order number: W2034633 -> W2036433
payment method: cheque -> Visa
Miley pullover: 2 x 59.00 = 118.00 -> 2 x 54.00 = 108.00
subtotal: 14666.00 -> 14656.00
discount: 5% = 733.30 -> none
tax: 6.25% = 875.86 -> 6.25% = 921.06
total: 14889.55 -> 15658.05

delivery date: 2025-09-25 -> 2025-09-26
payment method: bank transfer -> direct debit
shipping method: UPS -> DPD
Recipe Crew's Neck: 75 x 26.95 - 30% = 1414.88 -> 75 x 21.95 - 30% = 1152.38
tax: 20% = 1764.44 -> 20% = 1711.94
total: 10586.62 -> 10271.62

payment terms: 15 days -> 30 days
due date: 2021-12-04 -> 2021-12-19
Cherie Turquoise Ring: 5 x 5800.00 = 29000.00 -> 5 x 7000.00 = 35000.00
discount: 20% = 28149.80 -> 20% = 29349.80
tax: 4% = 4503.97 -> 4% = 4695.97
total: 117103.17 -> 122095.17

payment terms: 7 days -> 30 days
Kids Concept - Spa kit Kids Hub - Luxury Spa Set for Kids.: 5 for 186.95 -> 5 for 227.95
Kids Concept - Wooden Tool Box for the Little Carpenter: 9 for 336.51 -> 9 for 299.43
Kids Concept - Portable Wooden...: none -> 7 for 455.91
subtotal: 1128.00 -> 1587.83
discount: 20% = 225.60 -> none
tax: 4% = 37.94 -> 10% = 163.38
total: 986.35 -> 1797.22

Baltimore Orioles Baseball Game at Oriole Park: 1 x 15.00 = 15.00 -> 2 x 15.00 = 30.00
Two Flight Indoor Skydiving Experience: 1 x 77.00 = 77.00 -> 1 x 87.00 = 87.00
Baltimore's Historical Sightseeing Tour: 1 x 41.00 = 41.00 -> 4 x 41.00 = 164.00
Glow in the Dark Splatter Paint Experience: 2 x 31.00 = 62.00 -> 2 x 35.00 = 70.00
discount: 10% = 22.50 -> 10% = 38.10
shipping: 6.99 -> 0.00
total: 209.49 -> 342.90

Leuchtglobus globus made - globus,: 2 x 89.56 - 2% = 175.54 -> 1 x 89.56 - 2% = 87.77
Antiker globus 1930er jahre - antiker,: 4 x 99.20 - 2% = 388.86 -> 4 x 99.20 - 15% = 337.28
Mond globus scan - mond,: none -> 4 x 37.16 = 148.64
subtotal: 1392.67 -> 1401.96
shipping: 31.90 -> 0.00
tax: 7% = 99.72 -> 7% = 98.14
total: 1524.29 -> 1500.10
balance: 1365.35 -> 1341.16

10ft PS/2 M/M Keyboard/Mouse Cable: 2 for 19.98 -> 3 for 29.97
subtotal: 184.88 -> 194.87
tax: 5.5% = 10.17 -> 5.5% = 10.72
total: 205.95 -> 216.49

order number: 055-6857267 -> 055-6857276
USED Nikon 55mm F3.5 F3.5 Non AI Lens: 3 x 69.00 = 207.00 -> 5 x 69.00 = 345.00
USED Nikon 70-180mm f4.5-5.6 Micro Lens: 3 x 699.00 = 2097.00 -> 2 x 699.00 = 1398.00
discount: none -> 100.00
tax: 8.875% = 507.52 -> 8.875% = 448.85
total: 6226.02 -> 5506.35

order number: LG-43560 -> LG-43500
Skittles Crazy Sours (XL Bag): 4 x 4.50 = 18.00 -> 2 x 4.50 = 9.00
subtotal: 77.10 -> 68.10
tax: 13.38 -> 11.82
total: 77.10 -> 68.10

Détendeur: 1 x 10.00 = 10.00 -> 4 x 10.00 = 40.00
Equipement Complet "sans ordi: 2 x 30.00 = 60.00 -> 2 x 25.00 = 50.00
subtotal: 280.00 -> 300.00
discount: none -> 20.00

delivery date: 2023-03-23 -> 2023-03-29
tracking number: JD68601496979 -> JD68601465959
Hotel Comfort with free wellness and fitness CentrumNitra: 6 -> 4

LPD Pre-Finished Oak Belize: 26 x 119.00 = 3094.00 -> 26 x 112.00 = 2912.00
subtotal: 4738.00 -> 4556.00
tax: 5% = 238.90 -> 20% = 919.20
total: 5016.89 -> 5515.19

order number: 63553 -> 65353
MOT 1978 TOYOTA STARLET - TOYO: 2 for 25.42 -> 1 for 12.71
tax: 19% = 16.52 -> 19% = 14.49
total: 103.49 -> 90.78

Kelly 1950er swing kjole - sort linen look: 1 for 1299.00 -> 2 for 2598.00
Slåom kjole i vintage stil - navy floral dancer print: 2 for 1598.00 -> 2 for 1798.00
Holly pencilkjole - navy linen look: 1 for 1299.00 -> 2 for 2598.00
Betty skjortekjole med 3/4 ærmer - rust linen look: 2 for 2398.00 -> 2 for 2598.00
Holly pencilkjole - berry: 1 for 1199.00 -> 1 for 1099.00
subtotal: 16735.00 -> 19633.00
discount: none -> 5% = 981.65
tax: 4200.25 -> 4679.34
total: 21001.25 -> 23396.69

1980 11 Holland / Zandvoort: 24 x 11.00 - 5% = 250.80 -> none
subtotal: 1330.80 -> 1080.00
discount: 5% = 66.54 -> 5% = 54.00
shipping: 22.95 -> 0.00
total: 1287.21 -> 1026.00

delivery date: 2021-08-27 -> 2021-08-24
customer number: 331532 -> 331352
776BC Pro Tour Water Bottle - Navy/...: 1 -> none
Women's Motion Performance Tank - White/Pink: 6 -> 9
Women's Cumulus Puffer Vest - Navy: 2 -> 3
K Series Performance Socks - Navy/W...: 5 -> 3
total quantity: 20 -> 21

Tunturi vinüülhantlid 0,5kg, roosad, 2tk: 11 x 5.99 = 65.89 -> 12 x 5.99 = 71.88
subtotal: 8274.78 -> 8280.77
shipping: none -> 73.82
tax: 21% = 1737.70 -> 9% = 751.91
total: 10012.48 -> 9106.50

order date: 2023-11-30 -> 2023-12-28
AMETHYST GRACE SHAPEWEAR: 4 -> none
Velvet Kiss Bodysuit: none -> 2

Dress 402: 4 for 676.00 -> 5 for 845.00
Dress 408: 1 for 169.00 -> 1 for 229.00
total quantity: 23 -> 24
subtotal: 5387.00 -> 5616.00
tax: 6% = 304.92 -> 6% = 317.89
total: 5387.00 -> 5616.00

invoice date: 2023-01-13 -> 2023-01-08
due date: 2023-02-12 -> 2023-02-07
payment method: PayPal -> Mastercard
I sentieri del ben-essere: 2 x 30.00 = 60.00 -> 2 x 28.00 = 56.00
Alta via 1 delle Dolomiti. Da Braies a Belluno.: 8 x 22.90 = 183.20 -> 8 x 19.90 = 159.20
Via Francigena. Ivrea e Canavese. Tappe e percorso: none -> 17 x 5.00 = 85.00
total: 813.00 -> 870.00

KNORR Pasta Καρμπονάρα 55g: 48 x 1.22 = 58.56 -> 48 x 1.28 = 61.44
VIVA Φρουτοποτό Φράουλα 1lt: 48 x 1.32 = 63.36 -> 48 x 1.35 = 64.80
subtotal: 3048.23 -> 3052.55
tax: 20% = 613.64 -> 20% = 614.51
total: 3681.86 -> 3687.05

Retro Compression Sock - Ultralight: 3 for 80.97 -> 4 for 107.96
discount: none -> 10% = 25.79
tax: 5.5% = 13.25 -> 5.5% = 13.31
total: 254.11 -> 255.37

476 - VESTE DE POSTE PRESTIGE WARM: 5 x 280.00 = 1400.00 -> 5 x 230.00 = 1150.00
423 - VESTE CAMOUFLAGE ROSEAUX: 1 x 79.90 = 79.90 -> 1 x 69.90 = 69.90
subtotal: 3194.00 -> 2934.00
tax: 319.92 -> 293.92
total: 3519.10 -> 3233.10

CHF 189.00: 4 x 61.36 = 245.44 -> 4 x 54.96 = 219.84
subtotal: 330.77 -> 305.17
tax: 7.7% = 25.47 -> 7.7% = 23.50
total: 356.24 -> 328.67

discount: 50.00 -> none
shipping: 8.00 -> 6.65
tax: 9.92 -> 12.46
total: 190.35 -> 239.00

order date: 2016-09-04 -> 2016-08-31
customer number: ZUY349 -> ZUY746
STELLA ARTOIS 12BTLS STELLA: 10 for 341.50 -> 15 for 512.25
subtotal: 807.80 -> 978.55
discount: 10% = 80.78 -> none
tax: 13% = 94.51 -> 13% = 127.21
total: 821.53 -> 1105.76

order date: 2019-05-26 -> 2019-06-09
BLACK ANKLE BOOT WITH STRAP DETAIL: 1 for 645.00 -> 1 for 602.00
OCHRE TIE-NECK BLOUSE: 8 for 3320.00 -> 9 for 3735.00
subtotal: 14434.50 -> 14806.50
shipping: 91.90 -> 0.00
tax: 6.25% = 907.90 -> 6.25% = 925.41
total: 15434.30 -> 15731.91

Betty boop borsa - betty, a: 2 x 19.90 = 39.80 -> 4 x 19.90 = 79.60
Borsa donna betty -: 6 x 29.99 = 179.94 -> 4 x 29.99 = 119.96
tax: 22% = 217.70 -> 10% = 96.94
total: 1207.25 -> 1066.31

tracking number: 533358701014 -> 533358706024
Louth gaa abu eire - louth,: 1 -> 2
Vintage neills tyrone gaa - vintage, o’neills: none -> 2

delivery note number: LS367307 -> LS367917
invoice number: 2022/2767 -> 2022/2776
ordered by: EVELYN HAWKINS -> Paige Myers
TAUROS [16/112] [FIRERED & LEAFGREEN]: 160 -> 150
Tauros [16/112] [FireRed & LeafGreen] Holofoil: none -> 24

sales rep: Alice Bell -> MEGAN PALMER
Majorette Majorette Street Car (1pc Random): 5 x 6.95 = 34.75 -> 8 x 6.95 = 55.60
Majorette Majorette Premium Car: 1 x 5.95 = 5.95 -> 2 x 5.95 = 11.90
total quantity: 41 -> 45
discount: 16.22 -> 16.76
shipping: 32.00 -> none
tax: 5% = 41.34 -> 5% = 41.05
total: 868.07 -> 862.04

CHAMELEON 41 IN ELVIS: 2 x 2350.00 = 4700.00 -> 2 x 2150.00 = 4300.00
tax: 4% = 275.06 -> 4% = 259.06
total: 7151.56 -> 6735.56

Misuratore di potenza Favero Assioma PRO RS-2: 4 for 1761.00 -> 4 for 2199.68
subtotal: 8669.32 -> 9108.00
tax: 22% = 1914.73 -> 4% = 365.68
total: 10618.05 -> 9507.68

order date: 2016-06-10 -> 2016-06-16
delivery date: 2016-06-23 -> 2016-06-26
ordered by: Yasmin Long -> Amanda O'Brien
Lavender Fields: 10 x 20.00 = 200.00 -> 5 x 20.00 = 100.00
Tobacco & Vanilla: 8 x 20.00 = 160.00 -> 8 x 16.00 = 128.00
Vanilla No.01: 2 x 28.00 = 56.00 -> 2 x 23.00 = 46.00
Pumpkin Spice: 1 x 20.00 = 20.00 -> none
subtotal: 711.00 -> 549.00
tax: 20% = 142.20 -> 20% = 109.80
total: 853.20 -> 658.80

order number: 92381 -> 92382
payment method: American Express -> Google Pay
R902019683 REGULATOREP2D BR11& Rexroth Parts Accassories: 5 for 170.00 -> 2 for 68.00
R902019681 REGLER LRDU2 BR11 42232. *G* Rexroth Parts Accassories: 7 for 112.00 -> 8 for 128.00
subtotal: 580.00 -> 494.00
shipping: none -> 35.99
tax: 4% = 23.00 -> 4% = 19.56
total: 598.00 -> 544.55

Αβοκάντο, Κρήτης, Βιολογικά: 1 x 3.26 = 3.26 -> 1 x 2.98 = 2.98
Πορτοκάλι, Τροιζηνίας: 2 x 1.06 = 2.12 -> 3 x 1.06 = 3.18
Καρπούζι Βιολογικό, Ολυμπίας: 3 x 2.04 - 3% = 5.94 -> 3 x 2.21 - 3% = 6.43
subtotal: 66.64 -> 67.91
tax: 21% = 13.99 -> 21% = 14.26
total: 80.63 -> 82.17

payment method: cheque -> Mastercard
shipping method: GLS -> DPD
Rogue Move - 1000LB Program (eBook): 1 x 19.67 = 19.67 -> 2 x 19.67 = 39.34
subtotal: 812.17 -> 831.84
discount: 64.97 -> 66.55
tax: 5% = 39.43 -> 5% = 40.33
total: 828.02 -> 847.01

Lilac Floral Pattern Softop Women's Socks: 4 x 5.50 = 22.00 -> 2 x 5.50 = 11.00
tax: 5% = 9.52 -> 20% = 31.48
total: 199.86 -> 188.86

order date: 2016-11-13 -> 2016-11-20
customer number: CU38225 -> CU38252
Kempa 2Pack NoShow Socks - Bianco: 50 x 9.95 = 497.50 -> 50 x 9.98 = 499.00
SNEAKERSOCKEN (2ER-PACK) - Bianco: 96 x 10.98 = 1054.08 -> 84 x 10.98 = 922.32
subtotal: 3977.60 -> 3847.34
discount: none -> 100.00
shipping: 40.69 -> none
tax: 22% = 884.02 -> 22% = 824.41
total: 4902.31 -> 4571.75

Task to carry out: In the entries above, the lines from the one bearing "STELLA ARTOIS 12BTLS" up to and including the one bearing "OCHRE TIE-NECK BLOUSE: 8" should be transcribed exactly; no other line is wanted.

Answer for the task:
STELLA ARTOIS 12BTLS STELLA: 10 for 341.50 -> 15 for 512.25
subtotal: 807.80 -> 978.55
discount: 10% = 80.78 -> none
tax: 13% = 94.51 -> 13% = 127.21
total: 821.53 -> 1105.76

order date: 2019-05-26 -> 2019-06-09
BLACK ANKLE BOOT WITH STRAP DETAIL: 1 for 645.00 -> 1 for 602.00
OCHRE TIE-NECK BLOUSE: 8 for 3320.00 -> 9 for 3735.00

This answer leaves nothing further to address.